Saturday, October 8, 2011
How It Feels
Cristina: There's a club. The "Dead Dads" club. And you can't be in it until you're in it. You can try to understand, you can sympathize but until you feel that loss- My dad died when I was nine. George, I'm really sorry you had to join the club.
George: I. [pause] I don't know how to exist in a world where my dad doesn't.
Cristina: Yeah, that never really changes.
Grey's Anatomy, really hitting that one on the head right there.
This has been playing in my head for a week, and it kind of says it all.
It's been a really rough week and a day. For those that don't know, my dad passed away last Friday, September 30th. I don't know if it's appropriate to post here, but I just needed to put this video somewhere, and all other social media outlets are too crowded and just feel like I'm waving it under all my friends, and also all my "friends," noses.

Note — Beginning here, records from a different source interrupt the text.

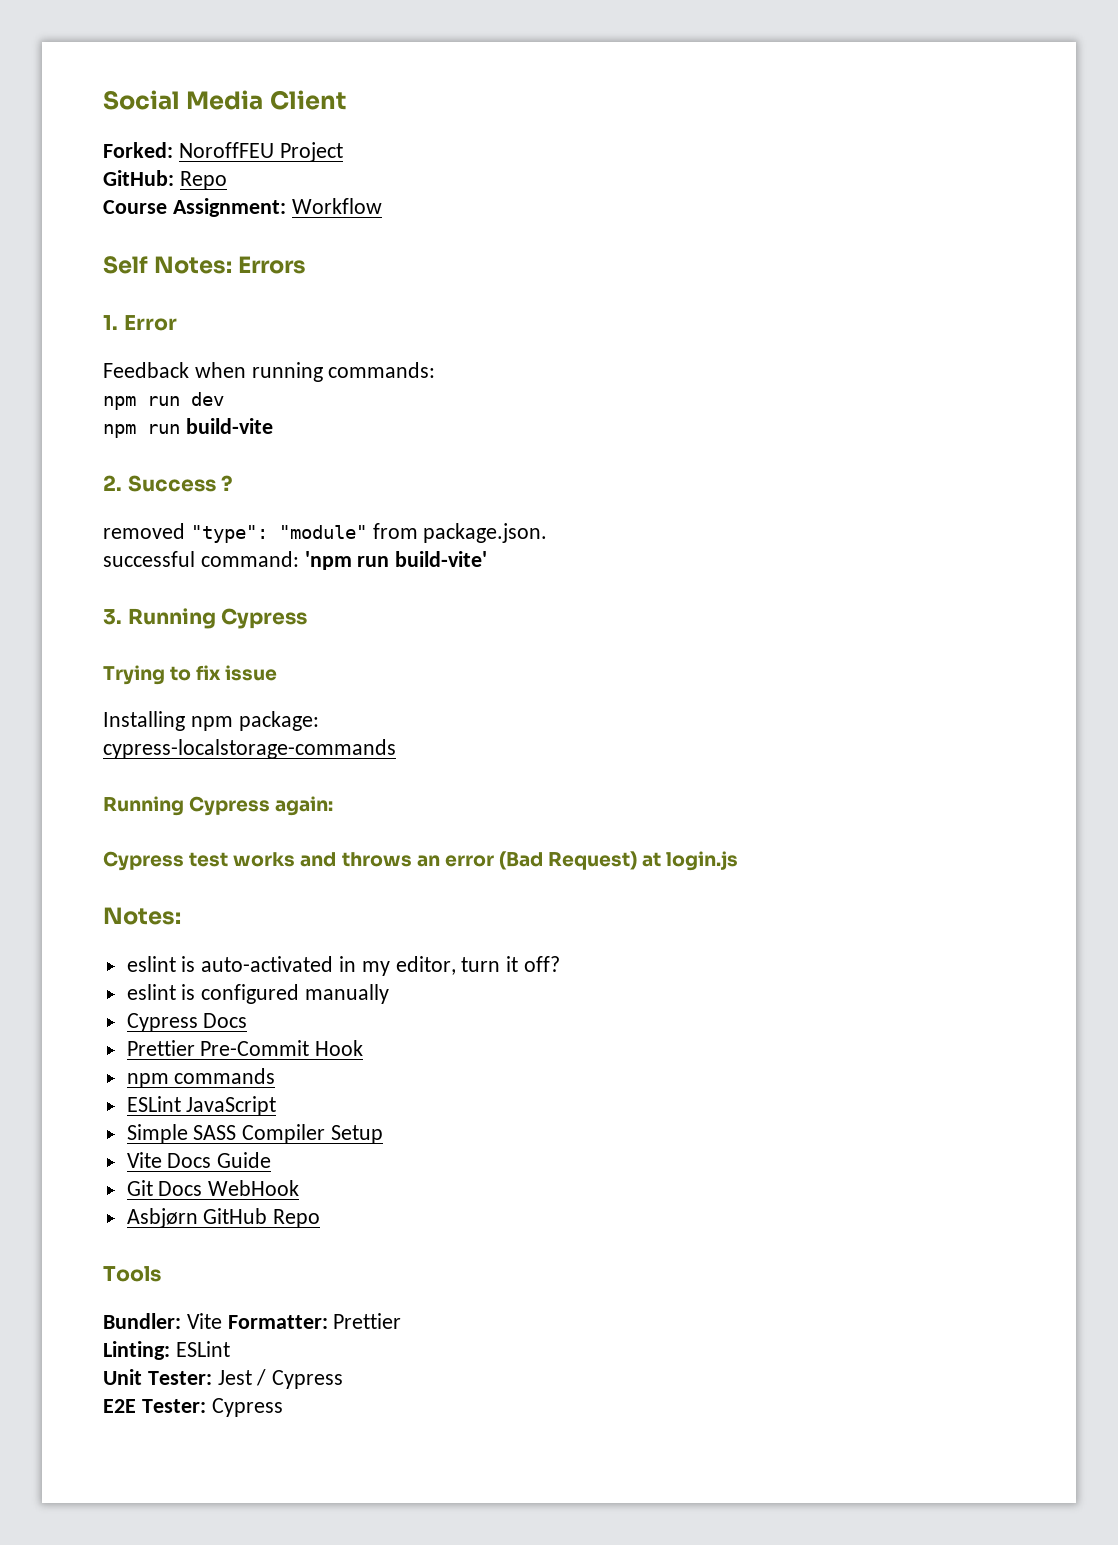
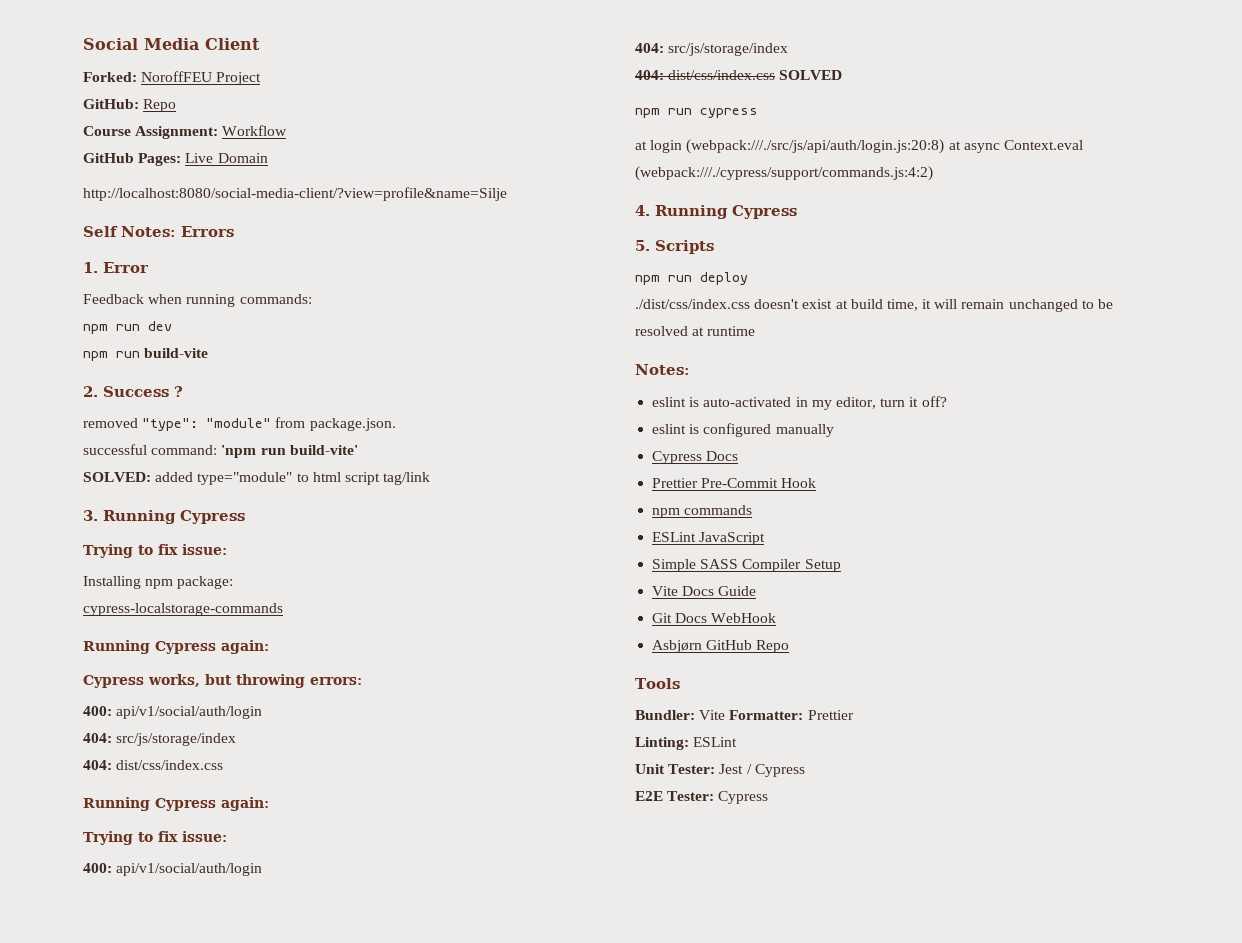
(382, 206) none -> [83,153,268,166] [83,187,507,201] // GitHub Pages: Live Domain // http://localhost:8080/social-media-client/?view=profile&name=Silje
(488, 559) none -> [83,472,431,485] // SOLVED: added type="module" to html script tag/link
[225,665,278,681] issue -> [181,544,227,555] issue:
[189,851,739,871] test works and throws an error (Bad Request) at login.js -> [148,674,362,688] [83,706,263,719] [83,733,237,746] [83,760,224,770] [83,797,269,811] [83,831,227,845] [83,863,263,876] [635,43,789,56] [635,70,843,80] [635,108,758,118] [635,139,1083,154] [635,166,933,181] [635,205,797,219] [635,240,714,254] [635,272,748,285] [635,299,1114,312] [635,326,756,336] works, but throwing errors: // 400: api/v1/social/auth/login // 404: src/js/storage/index // 404: dist/css/index.css // Running Cypress again: // Trying to fix issue: // 400: api/v1/social/auth/login // 404: src/js/storage/index // 404: dist/css/index.css SOLVED // npm run cypress // at login (webpack:///./src/js/api/auth/login.js:20:8) at async Context.eval (webpack:///./cypress/support/commands.js:4:2) // 4. Running Cypress // 5. Scripts // npm run deploy // ./dist/css/index.css doesn't exist at build time, it will remain unchanged to be resolved at runtime

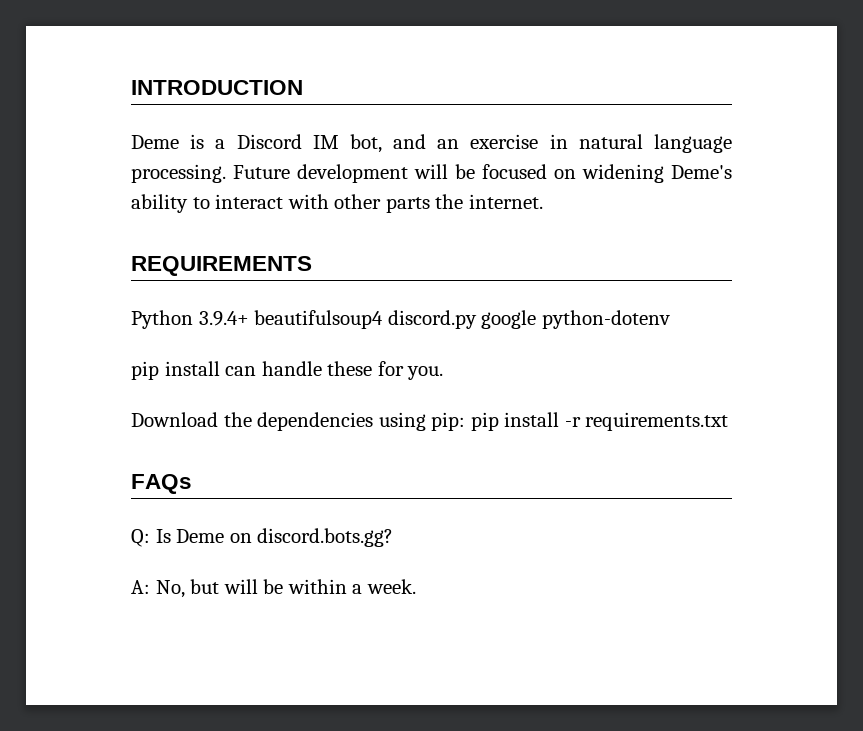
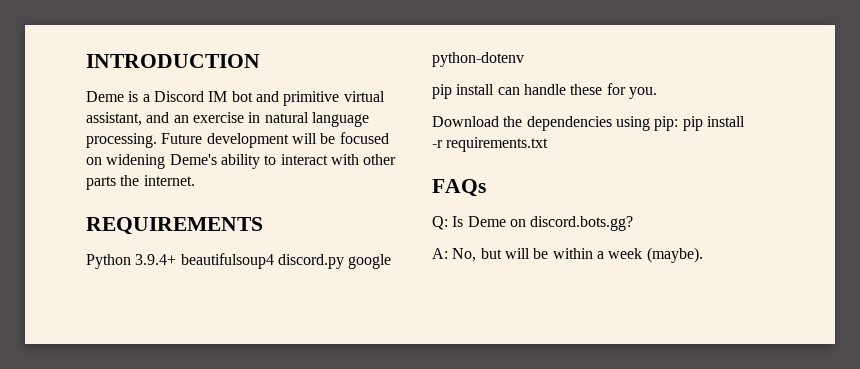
[349,134,382,153] bot, -> [231,91,385,106] [86,112,142,126] bot and primitive virtual assistant,
[366,579,416,594] week. -> [608,247,703,263] week (maybe).

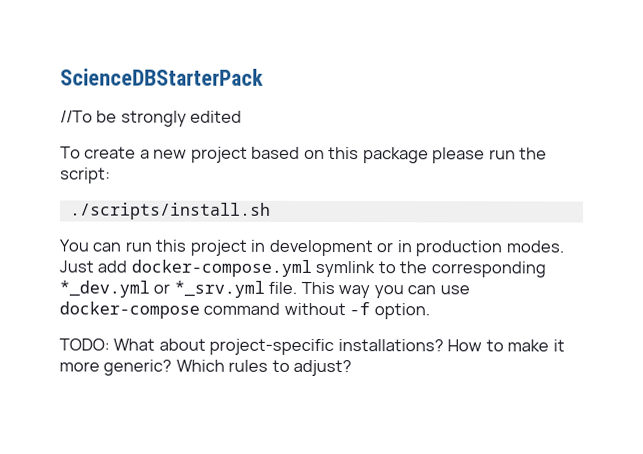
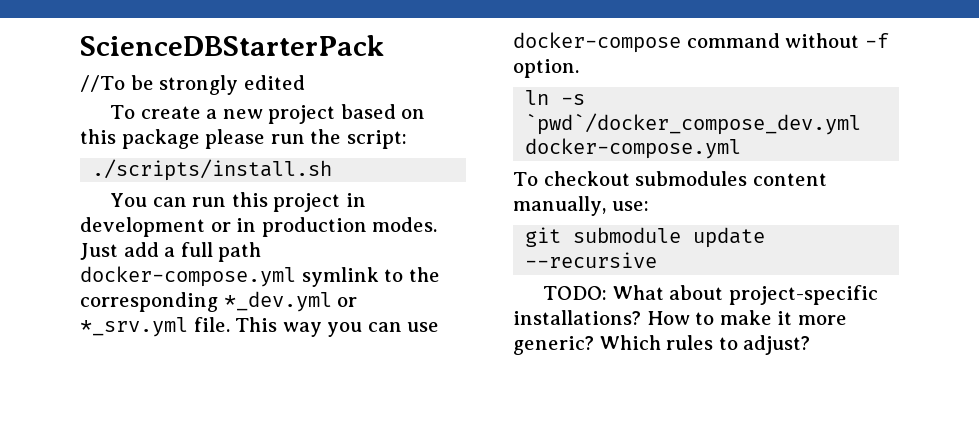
(128, 266) none -> [164,242,262,262] a full path
(430, 311) none -> [525,90,586,105] [525,113,862,135] [525,138,742,159] [513,171,827,186] [513,196,649,216] [525,227,766,248] [525,252,658,268] // ln -s `pwd`/docker_compose_dev.yml docker-compose.yml // To checkout submodules content manually, use: // git submodule update --recursive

I don't know if this is something I will ever come to terms with. My dad was a great man, and I have no idea what I'm going to do without him.
Tonight I also learned my grandmother is back in ICU. She had been previously, due to complications from blood clots and coumadin. She's a strong woman, and I so hope she pulls through this. I know it's selfish, but, god, I could really use a break right now. We all could.
I'm not one much for prayer, but I know my grandmother is, so any prayers and any good thoughts for her are much appreciated.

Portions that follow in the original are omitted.